How Big is Too Big?

As I have previously noted, Wikipedia’s editors have gotten into the business of assigning certain Wikipedia entries to the dustbin of history for not being “notable” enough. The implication of this guideline for entries is that there is only so much space on the servers housing Wikipedia and so those precious megabytes (terrabytes?) shouldn’t be taken up with irrelevant entries. You can read my previous post to see why I think a notability test makes no sense, given the model that Wikipedia is built on.

In an interview with NEH Chairman Bruce Cole in the March/April edition of Humanities Wikipedia founder Jimmy Wales tries, unsuccessfully, to explain his position on this particular issue. When asked to discuss the differences between Wikipedia and the Encyclopedia Britannica, one of the differences Wales points to is the question of size and scope. As he correctly points out, Wikipedia is and will remain much greater in size and scope than any print encyclopedia both because it can be larger with only a small incremental increase in overhead and because the community-generated nature of its content makes it much easier to generate lots more content. “Certainly, you can find articles in Wikipedia that you would never expect to find in Britannica simply because of their cost structure,” Wales says in the interview (50).

Those unexpected entries include those Wales described as “fairly trivial topics” but, he continues, “the point is, well, why not cover fairly trivial topics if we have the resources to do it?” (50). When asked how Wikipedia judges what is and isn’t trivial, Wales gives the example of the obscure pop band that never charted and says such an entry would be cut before one on Thomas Jefferson. Big surprise there.

But then he goes on to say, “On the other hand, ‘wiki’ is not paper. There’s never a reason to say there’s not enough space or something is just taking up space; it does not take up any space that matters.” (50)

Okay, now I’m confused. Articles like the obscure pop band might have to be cut before those on Thomas Jefferson. If such a trade off (the OPB vs TJ) were being considered by Wikipedia’s editors and “notability” is the standard, what other possible reason could there be but server space? After all, Wikipedians love to cite the tiny staff of the organization and the volunteer editor model. So it isn’t staffing overhead that is the problem.

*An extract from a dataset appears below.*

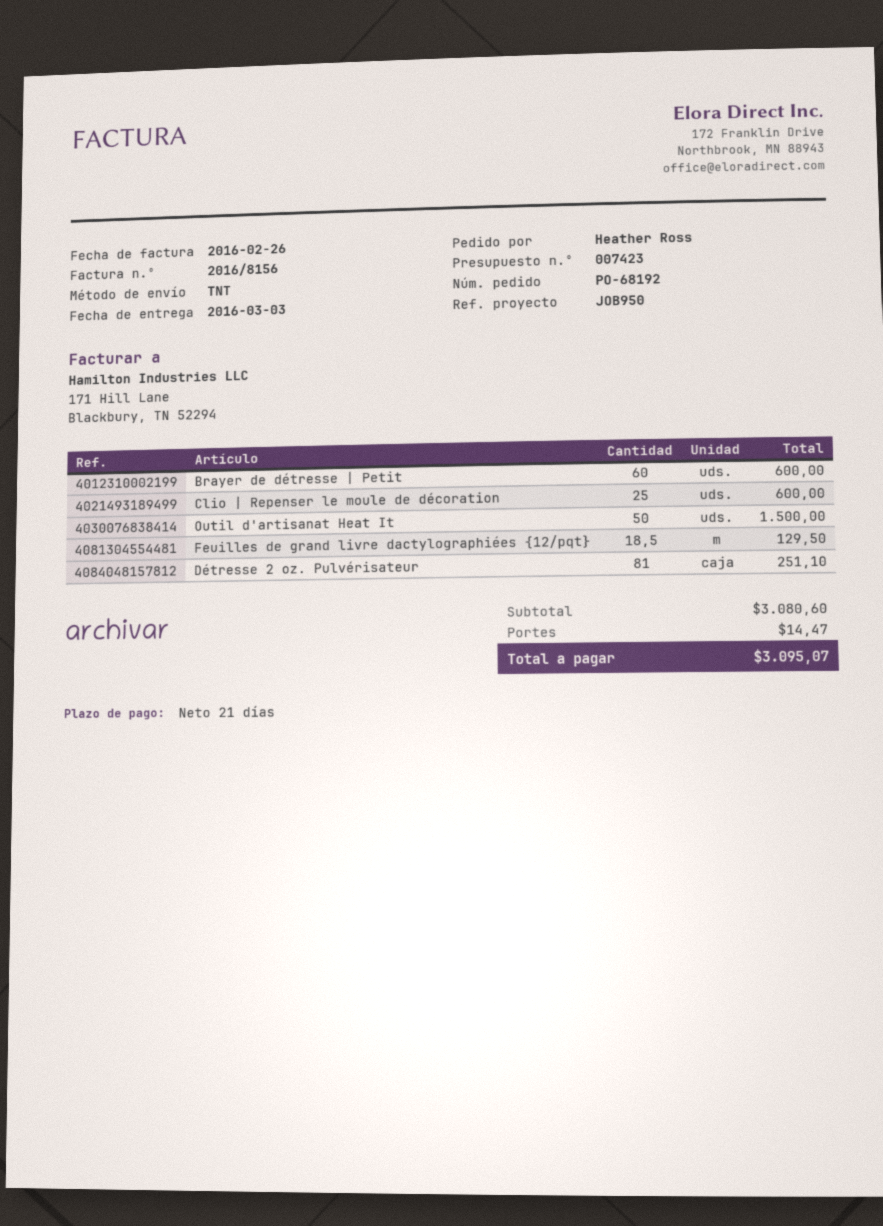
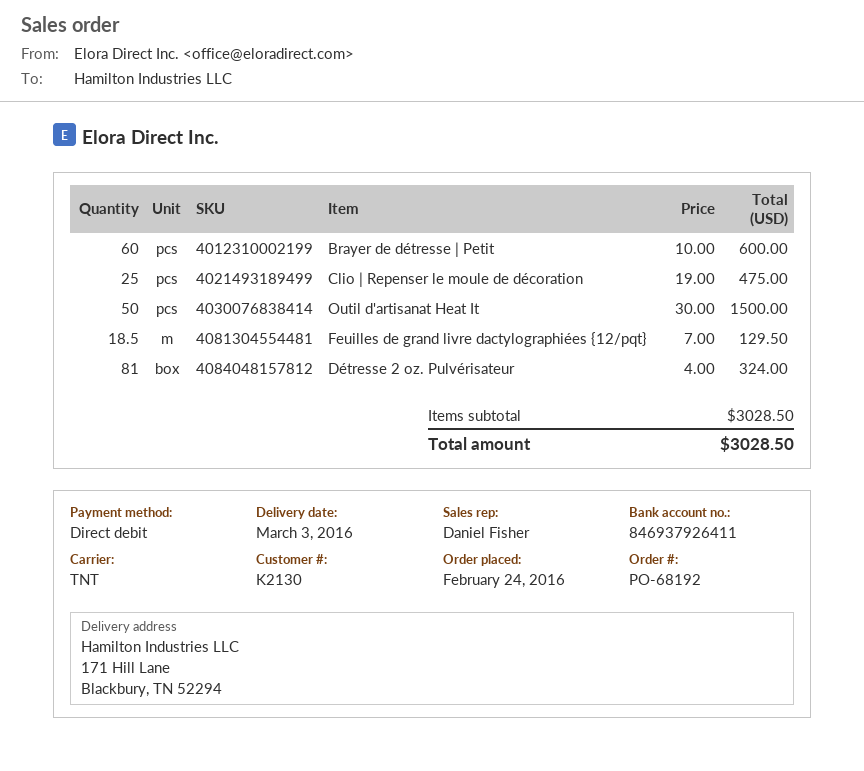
Clio | Repenser le moule de décoration: 25 for 600.00 -> 25 for 475.00
Détresse 2 oz. Pulvérisateur: 81 for 251.10 -> 81 for 324.00
subtotal: 3080.60 -> 3028.50
shipping: 14.47 -> none
total: 3095.07 -> 3028.50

Wales does offer the example of the elementary school entry. He says that in general entries on elementary schools are rejected because verifiable information on the schools is hard to come by. Jimmy Wales (and all the Wikipedians who say such information is not available) very obviously does not have elementary school aged children in the U.S.! Here in Virginia we are overloaded with verifiable information about elementary schools–everything from the history of the schools, to the names of all the staff, to the percentage of children on subsidized meals, to the students’ scores on various standardized tests.

Okay, he picked a bad example to make his point.

I’ll accept that for an entry to stay up, it ought to be built on verifiable information. Shouldn’t that be the standard instead of notability? So, for instance, if he hadn’t founded first Nupedia and then Wikipedia, would Wales himself have been notable enough for his role as a purveyor of “guy searches” at Or would he have been just another B-level Internet boom guy who made a pile of cash in the go-go days of the boom and then rode off into the sunset in his Beemer ragtop?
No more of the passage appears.